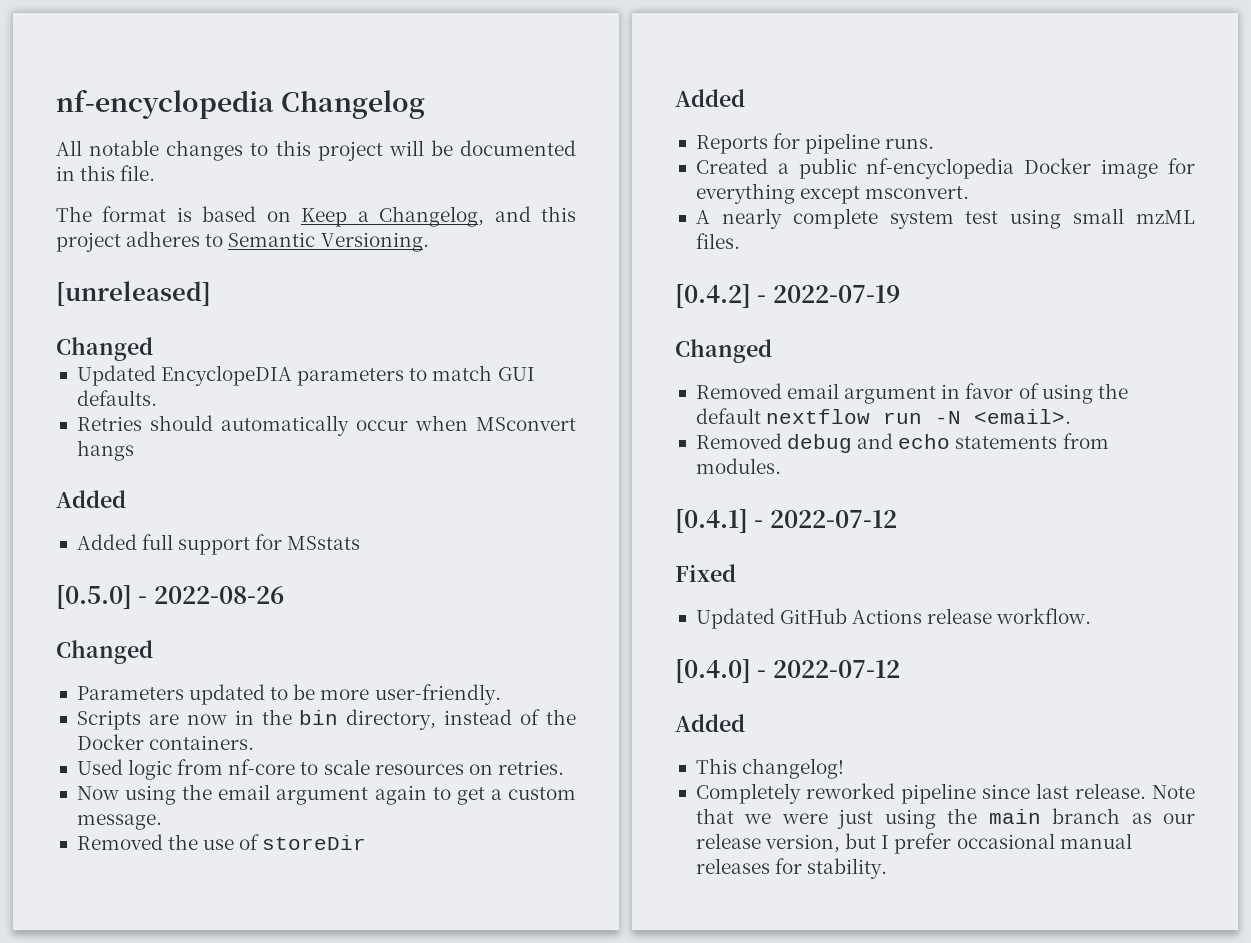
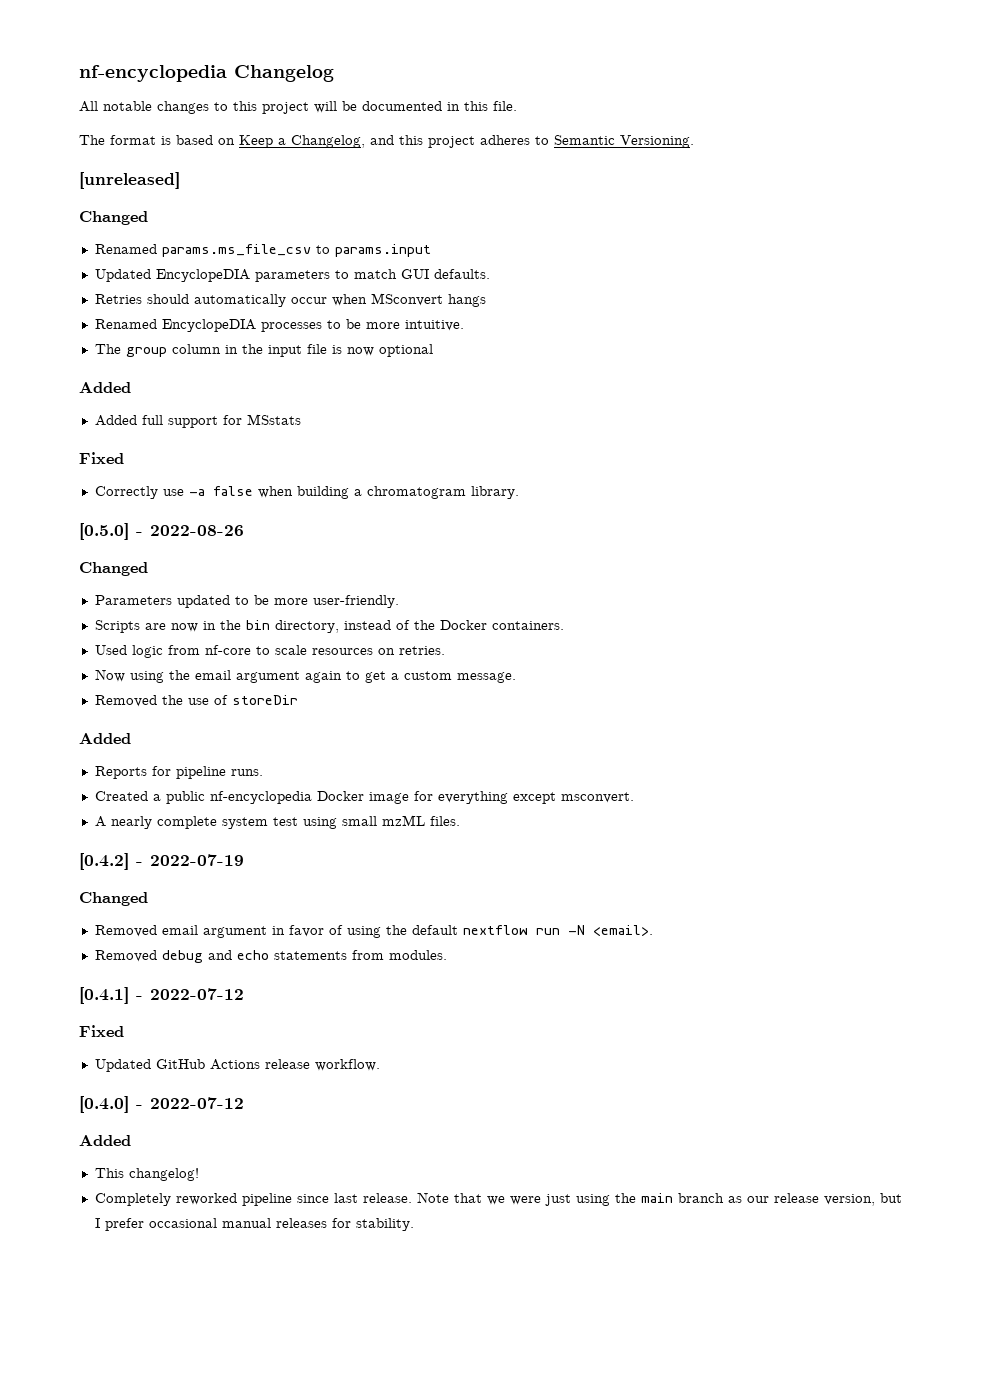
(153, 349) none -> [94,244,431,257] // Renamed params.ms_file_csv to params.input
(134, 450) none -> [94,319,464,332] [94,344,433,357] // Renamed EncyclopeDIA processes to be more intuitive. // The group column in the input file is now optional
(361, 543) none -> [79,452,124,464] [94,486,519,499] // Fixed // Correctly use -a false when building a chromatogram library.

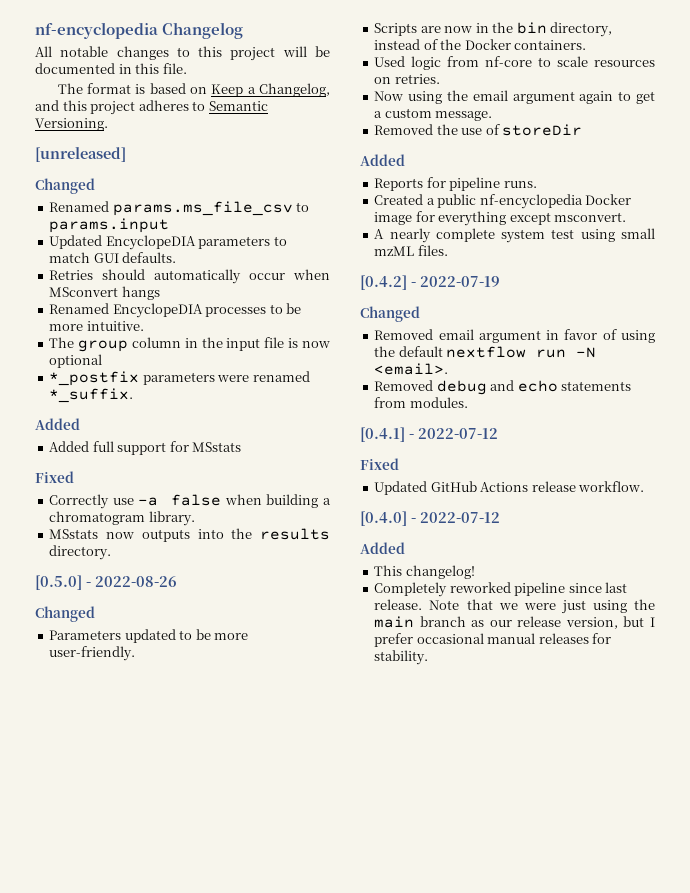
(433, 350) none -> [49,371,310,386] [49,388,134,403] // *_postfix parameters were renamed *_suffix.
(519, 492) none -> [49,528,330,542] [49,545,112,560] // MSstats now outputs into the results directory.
---
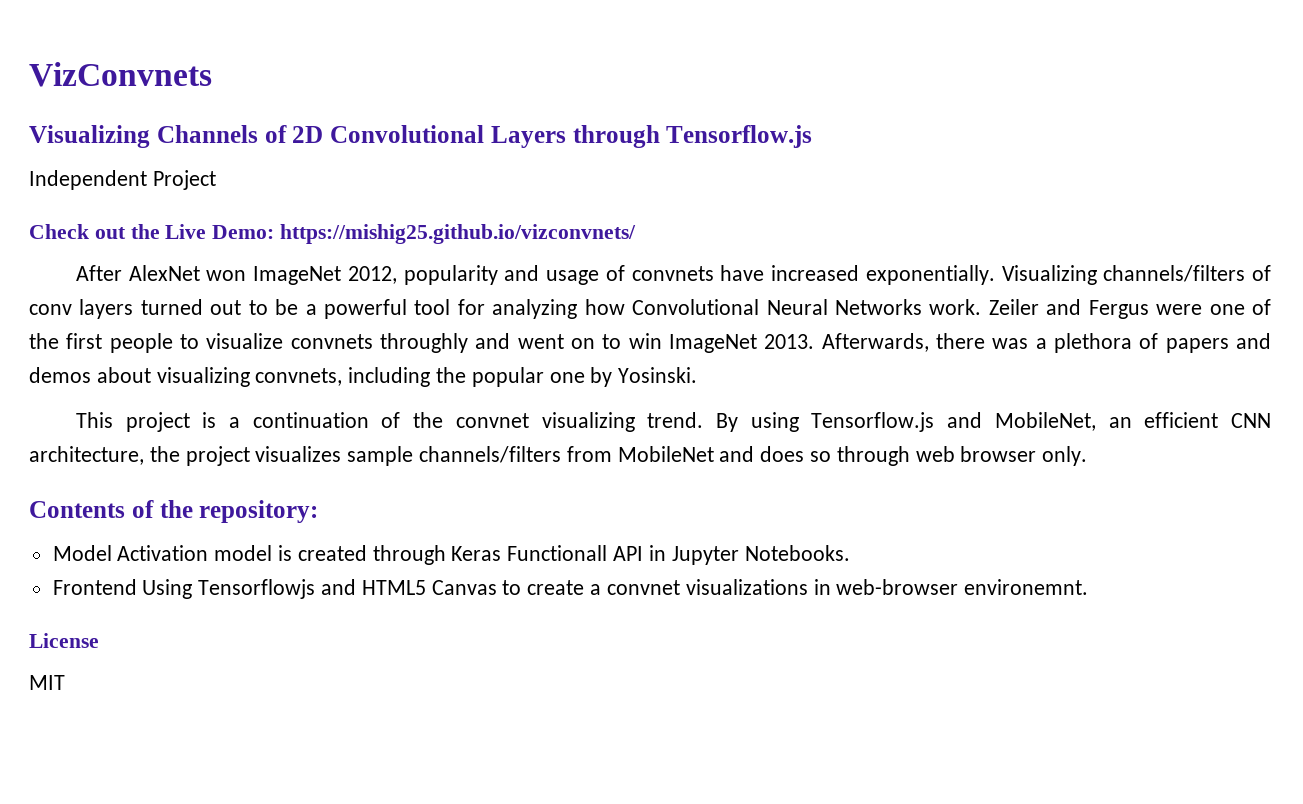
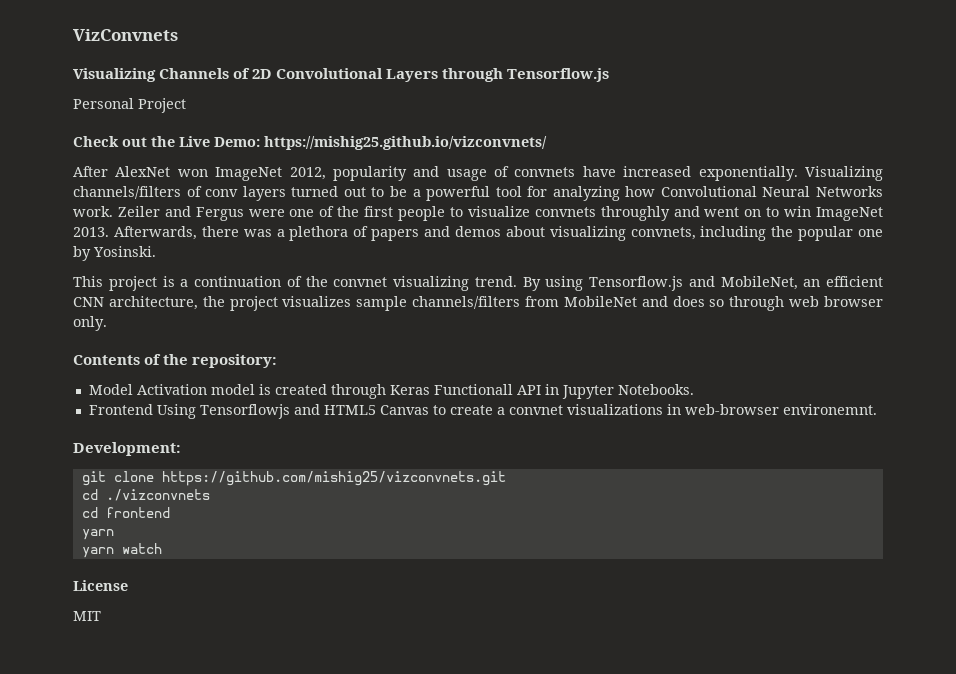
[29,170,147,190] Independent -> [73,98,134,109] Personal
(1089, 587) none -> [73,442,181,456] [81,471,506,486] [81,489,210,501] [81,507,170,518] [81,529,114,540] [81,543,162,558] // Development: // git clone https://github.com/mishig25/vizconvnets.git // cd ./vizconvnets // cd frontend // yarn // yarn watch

# What to work on
Copy every line of the data above in which the string "input" appears.

# Answer below
(153, 349) none -> [94,244,431,257] // Renamed params.ms_file_csv to params.input
(134, 450) none -> [94,319,464,332] [94,344,433,357] // Renamed EncyclopeDIA processes to be more intuitive. // The group column in the input file is now optional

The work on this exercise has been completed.